Some days are harder than others, no matter what you're going through. Some days I'm a quitter. Some days I give up. But there's always a new day and a new chance to reach inside yourself for that spark that keeps you going.

"It's not what happens to you, but how you react to it that matters."
Epictetus

I've found this to be true, whether it's what has been done to you or just what life throws at you.  Bad things happen. Horrible, unjustified things happen. Things or people scar you and wound you. You can't always control what happens to you. But you can control what you DO with what happens to you.

You can chose to let it make you do bad things, to give up on life, to be frightened of life, and/or be bitter.
Or you can chose to let it make you compassionate to others going through it, a fighter, and/or a victor.

Don't get me wrong. I've chosen the first set of options before. I've hurt people and done things I knew were wrong. I've lived in fear of getting close to others and in fear of betrayal. I've lived in fear of myself, and with anger of epic proportion. I've lived without caring if anyone cared for me or about what I did.

I've learned that it hurts you more than anyone else to live that way. It keeps you tied to those hurts and those who hurt you. It gives them the power to keep controlling you and your choices.
Plain and simply, what it is IS giving up control and responsibility of your own life.

It's why I eventually came to choose the latter options.

It's not easy, but it IS worth it. It can become beautiful.

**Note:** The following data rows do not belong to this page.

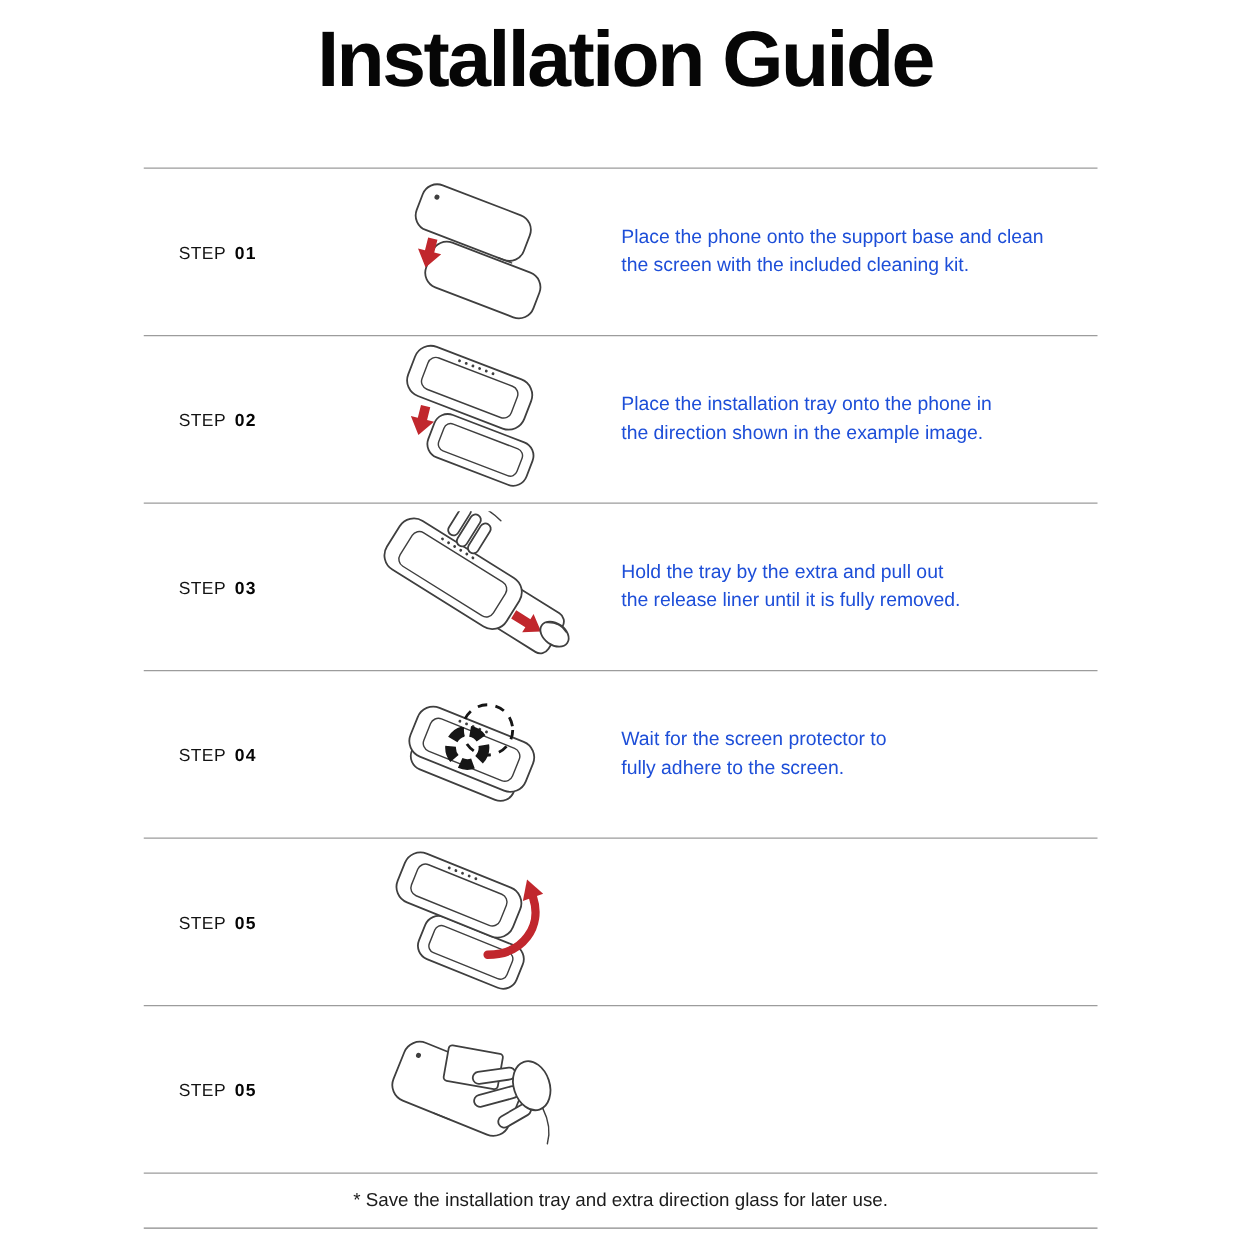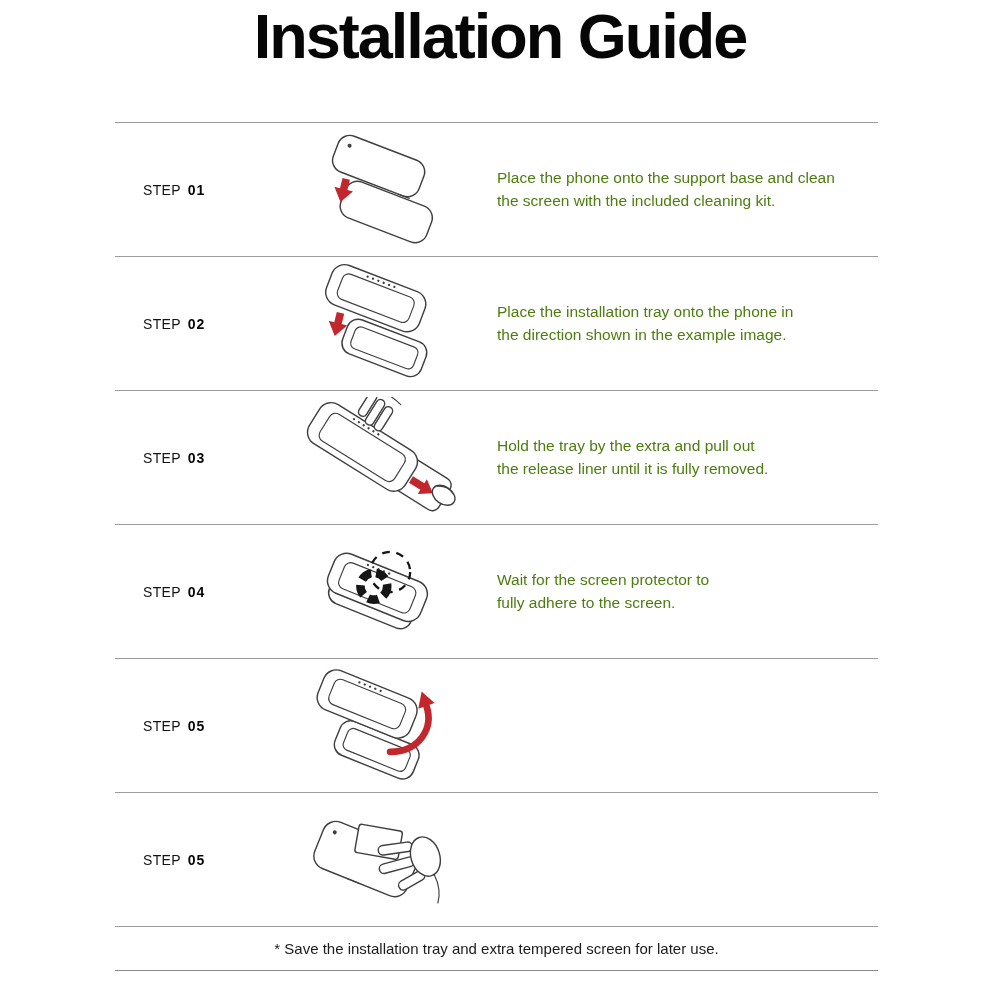--- a/index.html
+++ b/index.html
@@ -9,38 +9,39 @@
     font-family:"Liberation Sans", sans-serif;
     color:#1d1d1d;
     overflow:hidden;
   }
   .title {
     text-align:center;
     font-size:63px;
     font-weight:bold;
     letter-spacing:-2px;
     color:#060606;
+    padding-top:12px;
   }
   .content { width:763px; margin-left:115px; margin-top:50px; }
   .row {
     display:flex; align-items:center;
     height:134px;
     border-top:1px solid #9c9c9c;
   }
   .label {
     width:168px; padding-left:28px;
     font-size:14px; color:#131313; letter-spacing:0.3px;
     white-space:nowrap;
   }
   .label .num { font-weight:bold; margin-left:7px; letter-spacing:1px; color:#050505; }
   .art { width:196px; display:flex; justify-content:center; align-items:center; }
   .art svg { display:block; }
   .desc {
     flex:1; padding-left:18px;
-    font-size:15.5px; line-height:1.45; color:#4d7c0f;
+    font-size:15.5px; line-height:1.45; color:#1d4ed8;
     white-space:pre-line;
   }
   .footer {
     height:45px;
     border-top:1px solid #9c9c9c;
     border-bottom:1px solid #8a8a8a;
     display:flex; align-items:center; justify-content:center;
     font-size:15px; color:#1b1b1b;
   }
   
@@ -234,15 +235,15 @@
             <rect class="la" x="-48" y="-4" width="38" height="10" rx="5" transform="rotate(3)"></rect>
             <rect class="la" x="-38" y="10" width="30" height="10" rx="5" transform="rotate(-12)"></rect>
             <ellipse class="la" cx="2" cy="0" rx="15" ry="21"></ellipse>
           </g>
           <path class="dt" d="M158 76 q 8 16 4 30"></path>
         </g>
       </svg>
     </div>
   </div>
 
-  <div class="footer">* Save the installation tray and extra tempered screen for later use.</div>
+  <div class="footer">* Save the installation tray and extra direction glass for later use.</div>
 
 </div>
 
 </body></html>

On Depression and Losing My Childhood Icons

I haven't done a new post in a while--I've been fighting monsters.

No, really.
I've been fighting my daily chronic migraine without meds for a month, and it's been really an exercise in willpower to find reasons to keep fighting while I wait (and wait and wait) to hear anything on my application for disability.

Depression has been my constant companion lately, and the death of yet another of my childhood and adult heroes has affected me deeply.

Carrie Fisher was the princess we girls needed in the late 70s and early 80s--a tough, take no shit lady with a vulnerable side. As an adult, her openness and advocacy for mental health has been amazing and a role model for my own advocacy.
Her death on top of the loss of so many other pieces of my childhood has left me reeling.

It's also made me think (scary, I know)--why do the deaths of my childhood icons affect me so profoundly?

Because they've been a part of the many lives I've lived. Imaginary lives, but still...I've been a Rebel Princess, a warrior princess, a crime fighting "angel," an amazon princess, a smart arse teenager with a stolen baby sister..I've been in a galaxy far, far away, in the Labyrinth fighting a goblin king, and my own house simultaneously. I've fought with lightsabers, blasters, a lasso of truth, my fists, and my wits. I've journeyed Middle-earth and Narnia. I've been a wizard, a mutant, an elf, a hobbit...all before second breakfast.
I've been a glittery rock star and a soulful crooner (not for an audience, thankfully). I've sworn to never dance again the way I danced with a good friend.

But mostly, I lived and dreamed and breathed through other characters when I was a kid still trying to find out who I was and who I would be.

The people who brought to life all those pieces of me...have been pieces of me. They've given me heroes and adversaries worthy of them. They gave me an escape when I needed one, sang to my soul, and gave me the courage to become me in all my many facets.

I mourn what they were to me and the loss of the people they were in their own lives.

Rest in peace, Carrie. You are one with the Force now. Thank you for all you gave me.